2.5 % 97.5 % (Intercept) 2.9039600 2466.3851121 area 0.6092671 0.9289333
Disregard the warning which is probably a consequence of our small data set. The 95% confidence intervals for area do not include the value OR=1 which confirms the significant negative effect of area on survival. We can conclude that an increase of one unit of leaf area removed by herbivores decreases the probability of survival. The decrease in survival is found with 95% certainty between 8% and 40% .
R-square
There is no easy way of estimating \(R^2\) in glm’s. The best approximation is a ratio of the null and residual deviances. As previously mentioned the former shows the prediction of a model that only includes the intercept and the latter includes the covariates.
> 1 - (m1$dev/ m1$null)
[1] 0.5011413
We can interpret this value to say that approximately 50% of the variance in survival is explained by the variance in herbivory.
Plot
A plot may be constructed in two ways; using the base graph commands in R or using
ggplot2. Although ggplot is a handy tool, I always prefer the base graphs since they look better for publication.
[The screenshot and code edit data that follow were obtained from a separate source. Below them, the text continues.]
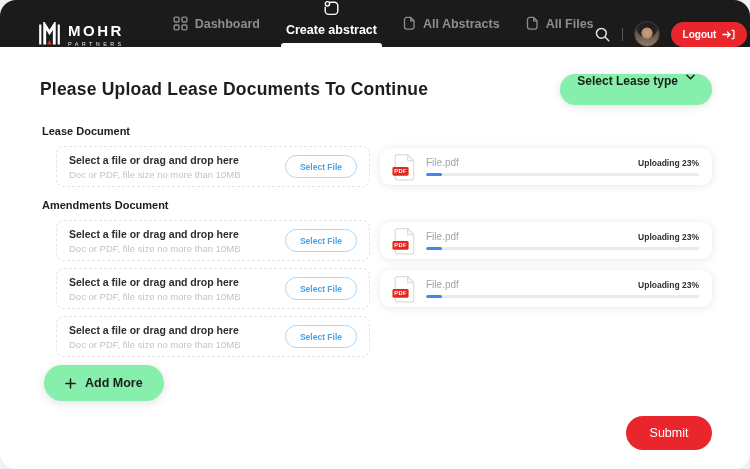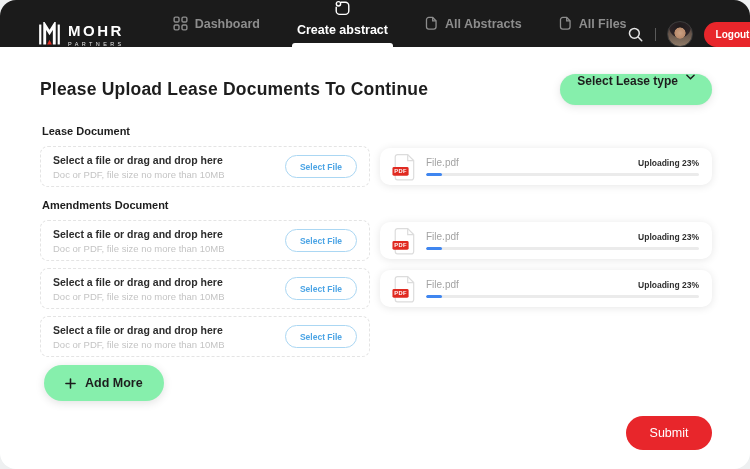--- a/index.html
+++ b/index.html
@@ -12,7 +12,7 @@
   .brand-text { display:flex; flex-direction:column; }
   .brand-title { color:#fff; font-size:15px; font-weight:bold; letter-spacing:2.5px; line-height:1; }
   .brand-sub { color:#e6e6e6; font-size:5.5px; letter-spacing:3.4px; margin-top:3px; }
-  .nav-menu { display:flex; gap:37px; margin-left:48px; align-items:center; height:100%; }
+  .nav-menu { display:flex; gap:26px; margin-left:48px; align-items:center; height:100%; }
   .nav-item { display:flex; align-items:center; gap:7px; color:#8d8d8d; font-size:12.5px; font-weight:600;
               height:100%; position:relative; cursor:pointer; white-space:nowrap; }
   .nav-item.active { color:#fff;flex-direction:column; }

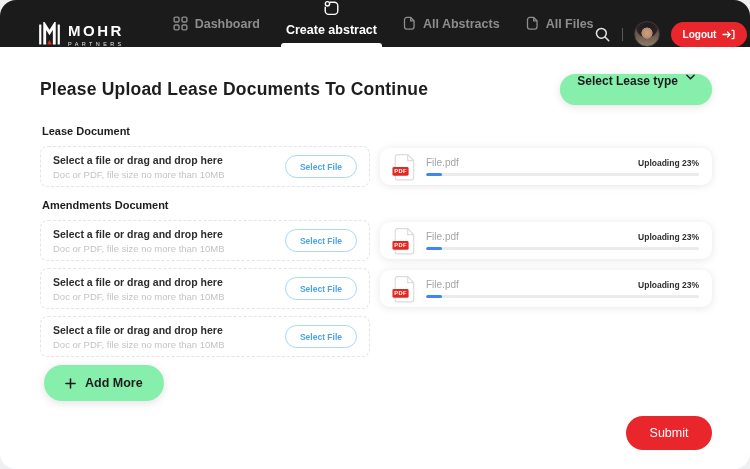--- a/index.html
+++ b/index.html
@@ -43,7 +43,7 @@
   .row { display:grid; grid-template-columns:330px 1fr; gap:10px; margin-bottom:7px; align-items:center; }
 
   .upload-box { border:1.5px dashed #e4e4e4; border-radius:8px; height:41px; padding:0 12px;
-      display:flex; align-items:center; justify-content:space-between; background:#fff; }
+      display:flex; align-items:center; justify-content:space-between; background:#fff;margin-left:16px; }
   .upload-title { font-size:10.5px; font-weight:600; color:#2d2d2d; }
   .upload-sub { font-size:9.5px; color:#c4c4c4; margin-top:3px; }
   .select-file-btn { border:1px solid #abd7f3; color:#4ba4e5; background:#fff; border-radius:12px; height:23px;

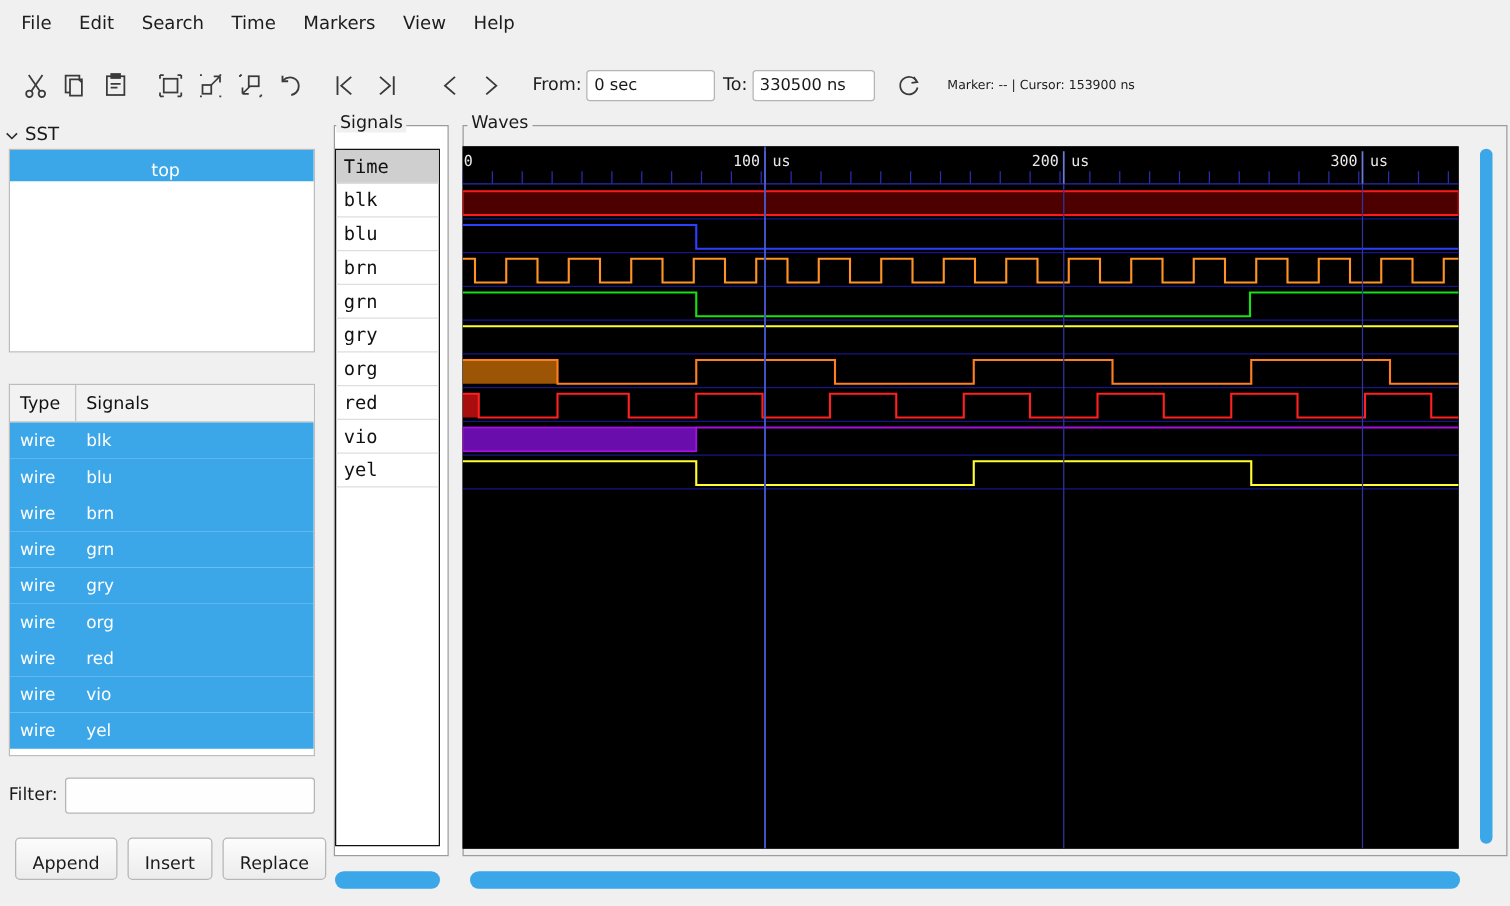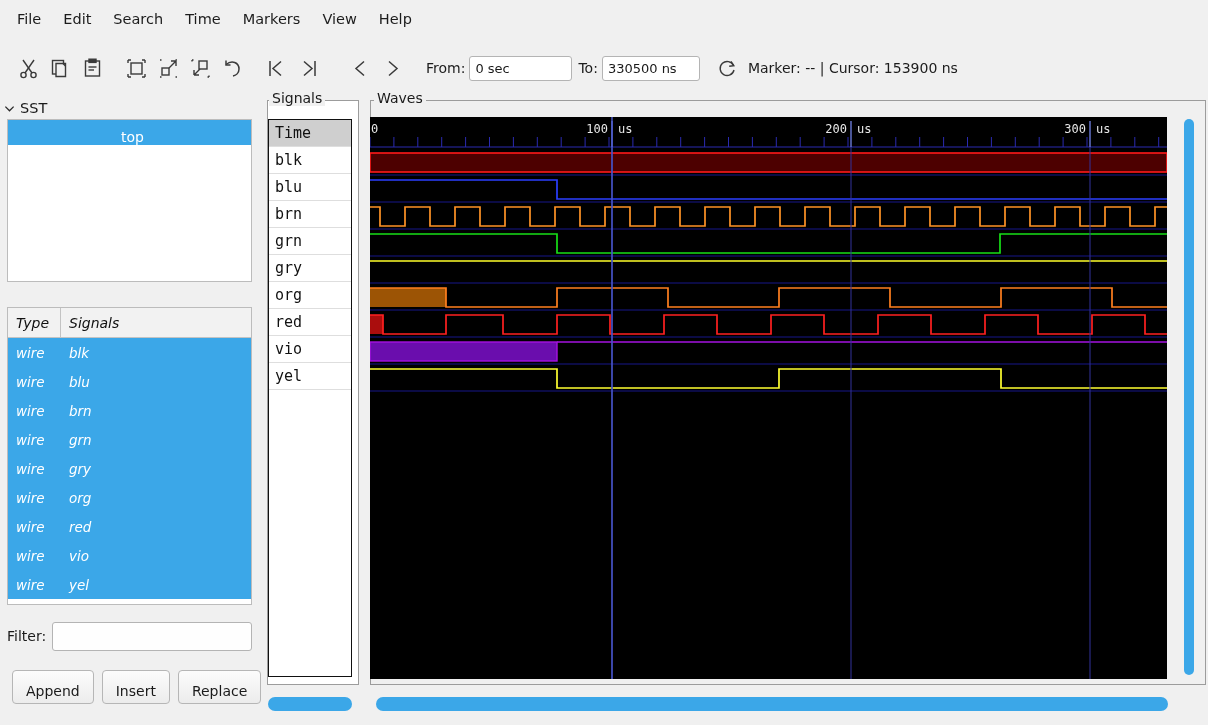--- a/index.html
+++ b/index.html
@@ -46,7 +46,7 @@
   }
   #from-input { width: 103px; }
   #to-input { width: 98px; }
-  .tb-status { font-size: 14px; color: #1c1c1c; margin-left: 4px; white-space: nowrap; }
+  .tb-status { font-size: 10px; color: #1c1c1c; margin-left: 14px; white-space: nowrap; }
 
   
   .sst-frame {

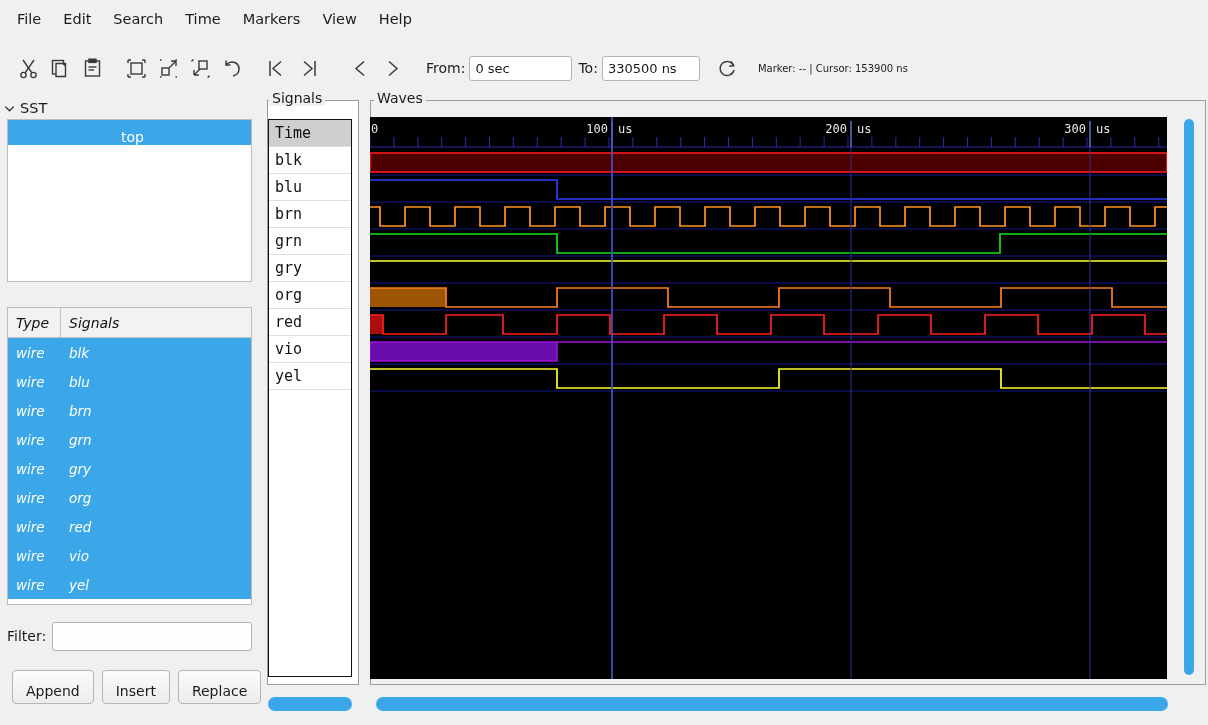--- a/index.html
+++ b/index.html
@@ -74,7 +74,6 @@
     position: absolute; left: 7px; top: 210px; width: 245px; height: 298px;
     background: #ffffff; border: 1px solid #bcbcbc;
     overflow: hidden;
-    font-style: italic;
   }
   .slist-head {
     display: flex; height: 30px; background: #f2f2f2;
In order to plot the observed and the expected curve, we need to calculated predicted values as we did in the post where we calculated confidence intervals for regression lines. > xv <- seq(0,70, length=1000)
> su.pre <- predict(m1, list(area=xv), type="response", se=T)
> plot(survival~area, data=oak, xlim=c(0,80), ylab="Seedling survival", xlab="Herbivory")
> lines(su.pre$fit~xv)
> lines(su.pre$fit+su.pre$se.fit ~ xv, lty=2)
> lines(su.pre$fit-su.pre$se.fit ~xv, lty=2)
In the previous commands we do the following:
- Create 1000 values between 0 and 70 to be used as \(x\) values for our regression model.
- Estimate \(\hat{y}\) values for each \(x\) value created in the previous step and standard errors for the estimates (option
se=T). - Plot the observed values with appropriate axis labels
- Add lines for the expected \(\hat{y}\) values and their confidence intervals (
su.pre$fit) .
The resulting graphs shows an expected linear decrease in seedling survival with increasing herbivory.